Ruby gasped, "oh my gosh, what did Anna do?"
"She opened all the presents in the room and wrote to a college friend."
"On her wedding night," Ruby grinned.
"On her wedding night," Adam nodded. "The next morning she showed me all we got by way of presents and we went down to breakfast together."
"And she didn't mind Adam?" Ruby asked.
"She didn't have a choice, a whole camp of attacking Paiute's couldn't have woken me."
A sudden wind blew through the rafters and Ruby shivered. Adam put his arm around her shoulder.

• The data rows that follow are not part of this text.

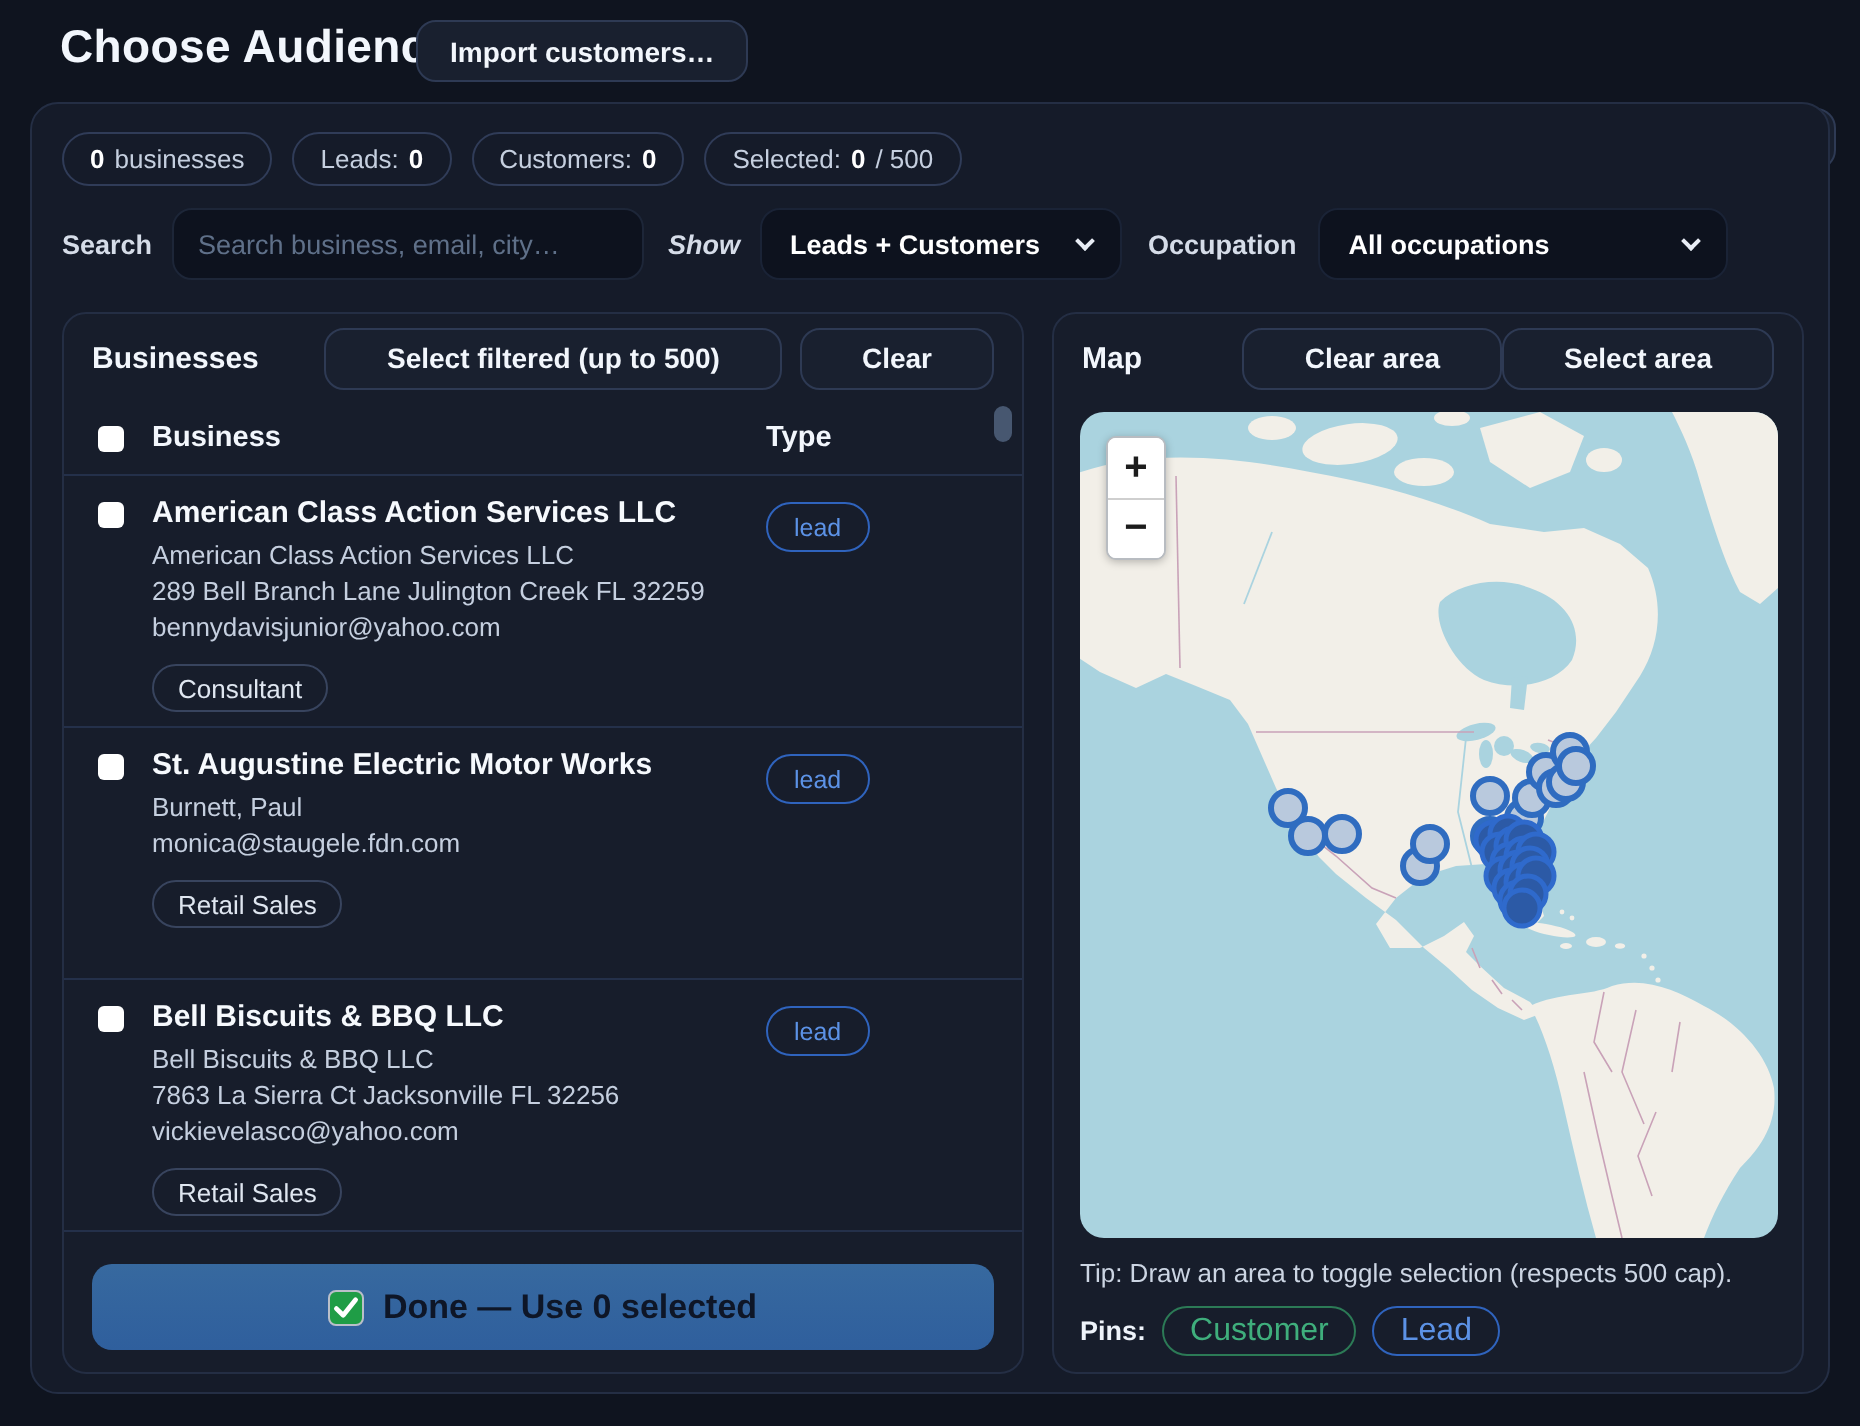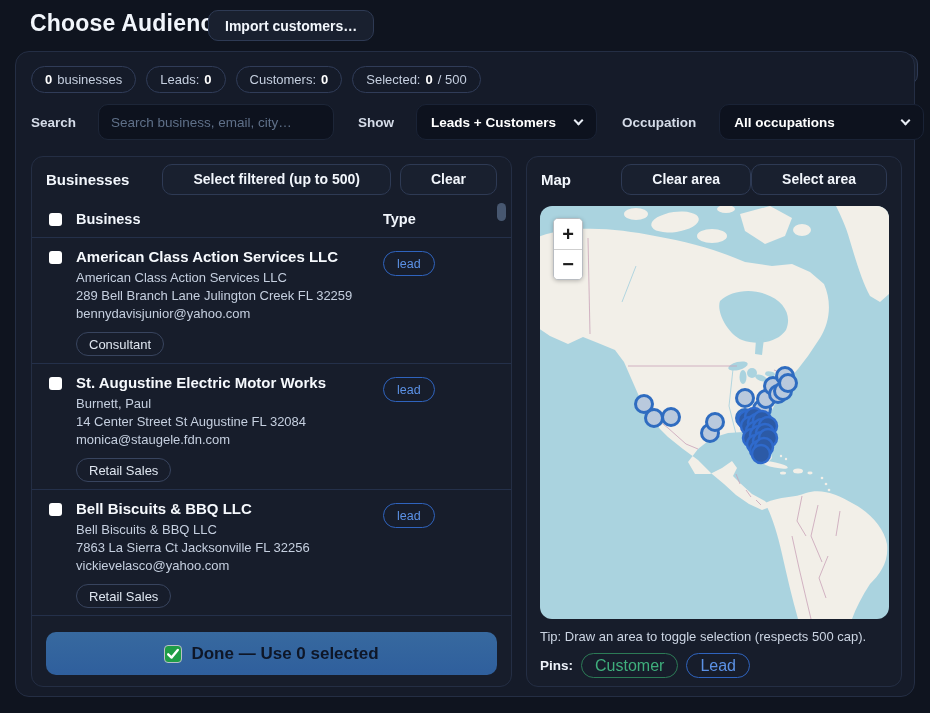"Search" .filters { gap: 12px -> none }
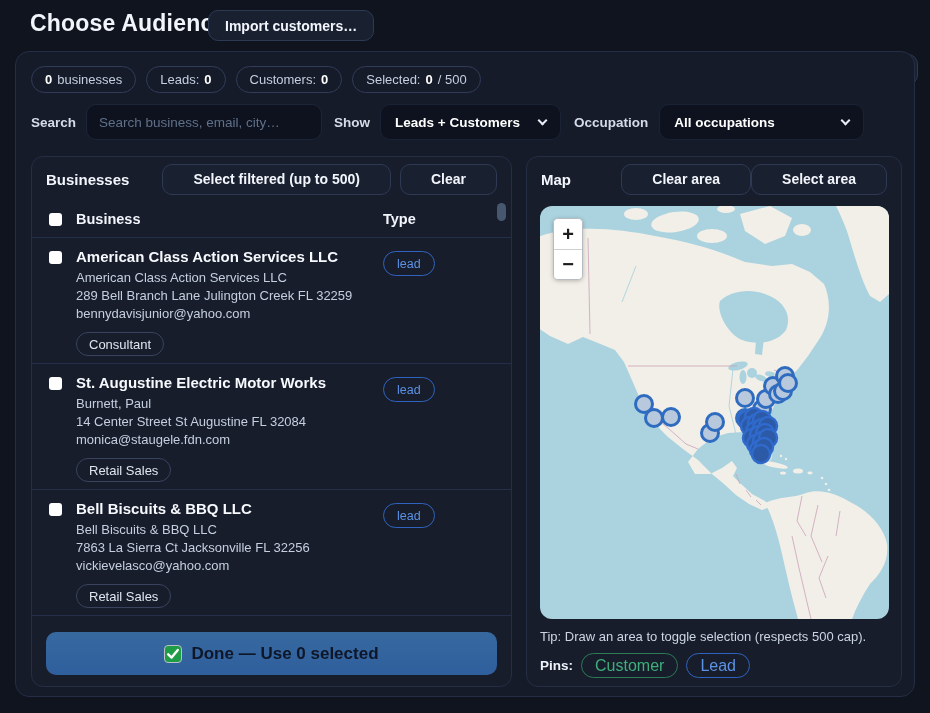"Show" .ml-12 { font-style: none -> italic }
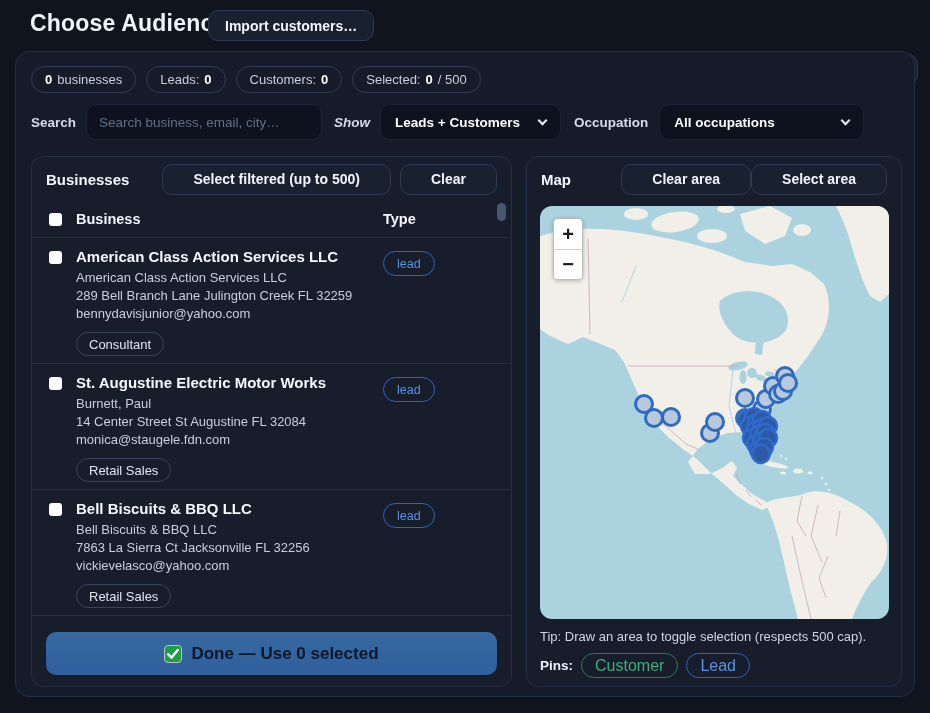"14 Center Street St Augustine" div.row-line { html: <div>14 Center Street St Augustine FL 32084</div> -> none }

"The point is Ruby, you have your whole lives to make memories. The wedding night is just that, one night. But it's one night in many happy years. That, I can tell you from experience." He smiled down at her.
~o~
Hoss was working in the far field. It was away from Joe and Pa and the ranch hands and anyone else who wanted to give him that look of sympathy. He could concentrate on sewing these corn seeds and that should fill up half the day anyway. He wouldn't think about the other half, he wouldn't think about the coming night hours. He wouldn't think about any of that, just these corn seeds.
He stood straight up and squinted at the red evening sky watching the lone figure approach. Ideally he should have remained neutral and stood to hear her out with little expression. But as she approached with a basket of food for him Hoss scowled as tears ran little rivers down his cheeks. The basket landed in the grass by their feet and the young couple clung to each other vowing never to be parted again. He kissed her wet face over and over as she told him how sorry she was, that she never meant to hurt him.
Hand in hand they went to a large oak tree and there they sat and talked, really talked until stars began to appear overhead.
Neither Adam nor Ruby ever mentioned that day in the barn to anyone. Ruby didn't even tell Hoss but she always held a special place in her heart for her wise and kind older brother.